= Hans Schrader =

German classical archaeologist and art historian

Johann (Hans) Hermann Schrader (15 February 1869, Stolp – 5 November 1948, Berlin) was a German classical archaeologist and art historian.

He was a student at the Universities of Marburg and Berlin, where he was a pupil of Reinhard Kekulé von Stradonitz. After obtaining his doctorate, he, along with Theodor Wiegand, received a travel grant from the German Archaeological Institute (DAI). Subsequently, he relocated to Athens, where under the leadership of Wilhelm Dörpfeld, he took part in excavations at the Athenian Acropolis. Here, he was entrusted with processing ancient marble sculptures, a main theme of his future research.

In 1896, under the leadership of Carl Humann, he began excavatory work at Priene (Asia Minor). Here, he worked alongside Theodor Wiegand. After Humann's death later the same year, he continued work at Priene up until 1899.

From 1899 to 1901 he worked as an assistant director of Berlin museums, afterwards serving as second secretary of the German Archaeological Institute at Athens (1901–05). In 1905 he was appointed professor of classical archaeology at the University of Innsbruck, followed by professorships at the Universities of Graz (from 1908) and Vienna (from 1910). At Vienna he was also in charge of the collection of antiquities. In 1914 he accepted a professorial post at the newly established University of Frankfurt.

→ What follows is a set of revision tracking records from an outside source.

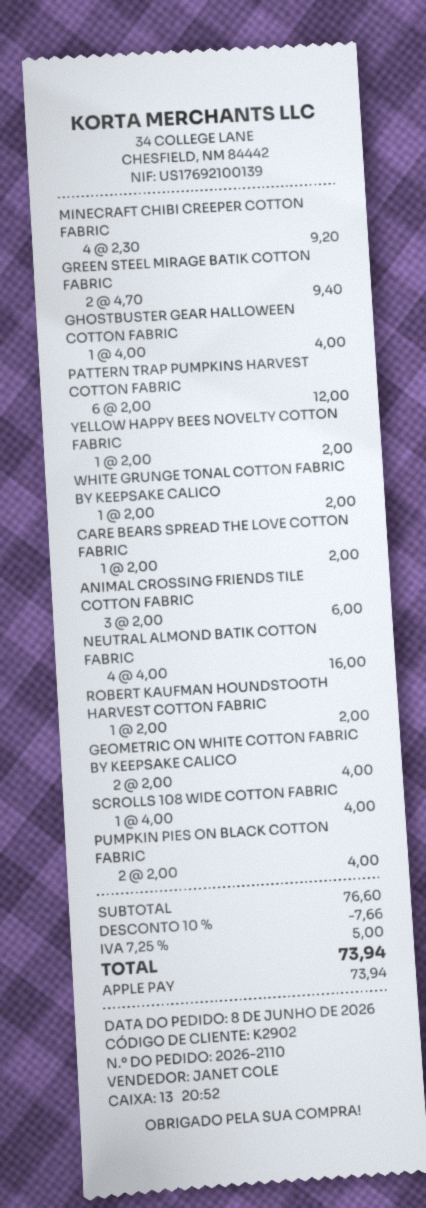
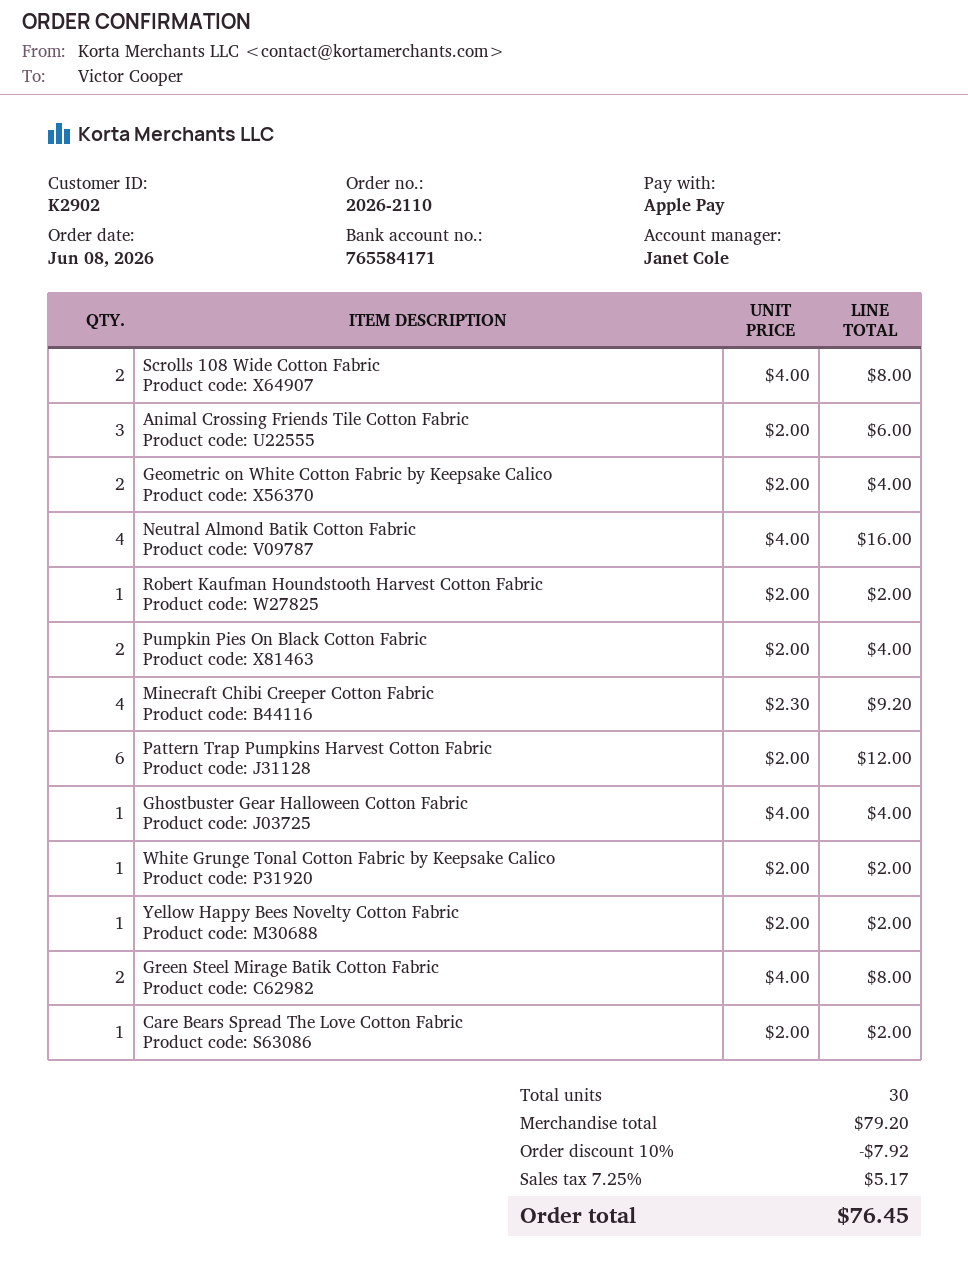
GREEN STEEL MIRAGE BATIK COTTON FABRIC: 2 x 4.70 = 9.40 -> 2 x 4.00 = 8.00
SCROLLS 108 WIDE COTTON FABRIC: 1 x 4.00 = 4.00 -> 2 x 4.00 = 8.00
subtotal: 76.60 -> 79.20
discount: 10% = 7.66 -> 10% = 7.92
tax: 7.25% = 5.00 -> 7.25% = 5.17
total: 73.94 -> 76.45

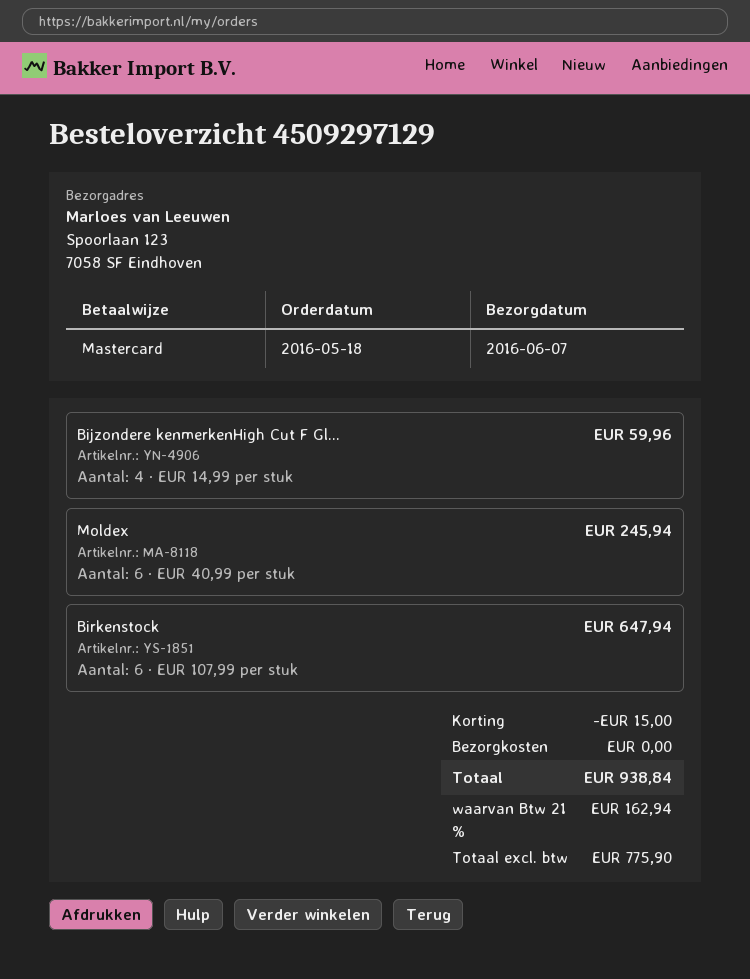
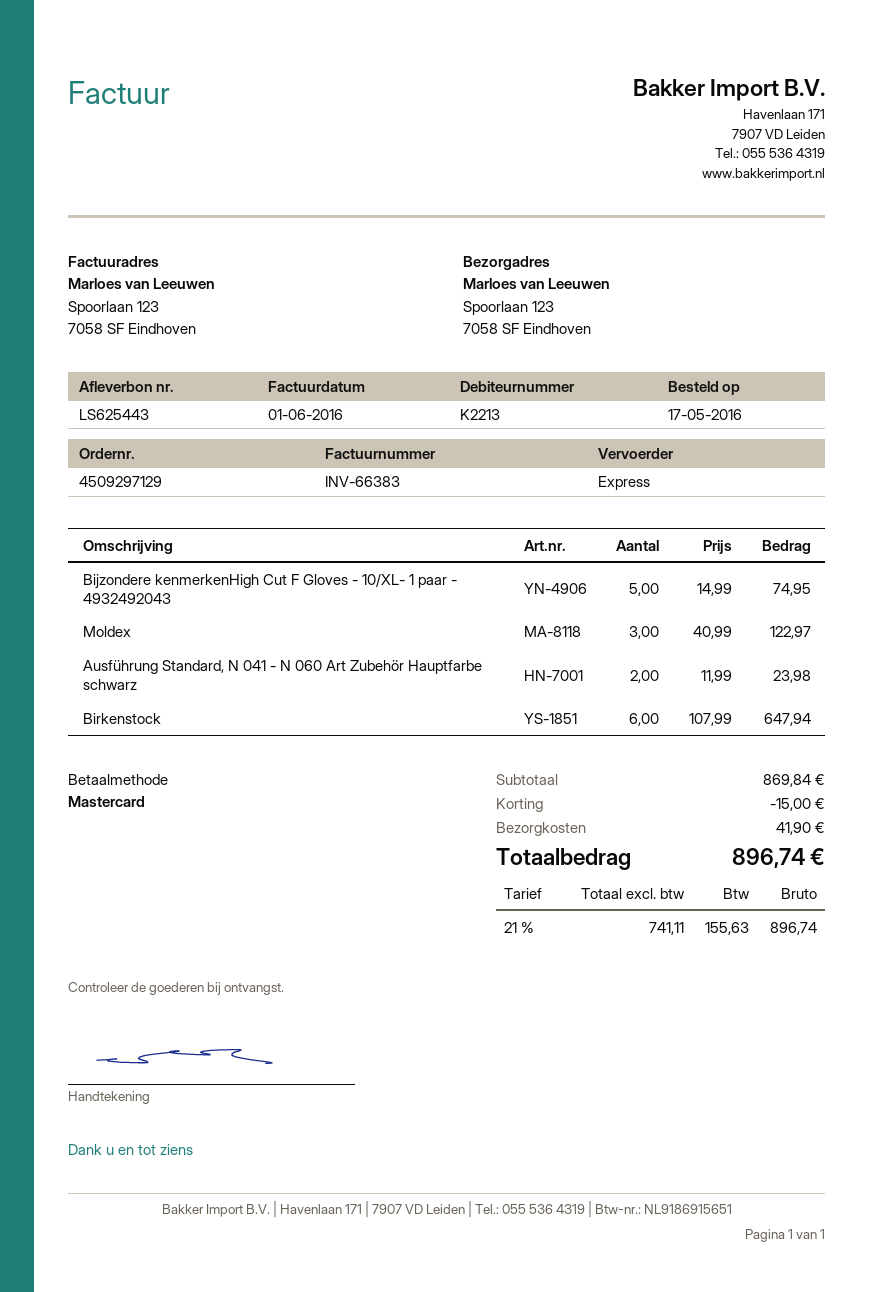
order date: 2016-05-18 -> 2016-05-17
Bijzondere kenmerkenHigh Cut F Gl...: 4 x 14.99 = 59.96 -> 5 x 14.99 = 74.95
Moldex: 6 x 40.99 = 245.94 -> 3 x 40.99 = 122.97
Ausführung Standard, N 041 - N 060 Art Zubehör Hauptfarbe schwarz: none -> 2 x 11.99 = 23.98
shipping: 0.00 -> 41.90
net: 775.90 -> 741.11
tax: 21% = 162.94 -> 21% = 155.63
total: 938.84 -> 896.74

Schrader made significant contributions towards the reconstruction of Pergamon Altar as well as to the final assembly of the so-called "Kritios Boy" of the Athenian Acropolis.

== Principal works ==
- Priene : Ergebnisse der ausgrabungen und untersuchungen in den jahren 1895-1898, (with Theodor Wiegand), 1904 – Priene: Results of excavations and investigations in the years 1895–1898).
- Archaische Marmor-Skulpturen im Akropolis-Museum zu Athen, 1909 – Ancient marble sculptures at the Acropolis Museum of Athens.
- Auswahl archaischer Marmor-Skulpturen im Akropolis-Museum, 1913 – Selection of ancient marble sculptures at the Acropolis Museum.
- Phidias, 1924 – Phidias.
- Archaische griechische Plastik, 1933 – Ancient Greek sculpture.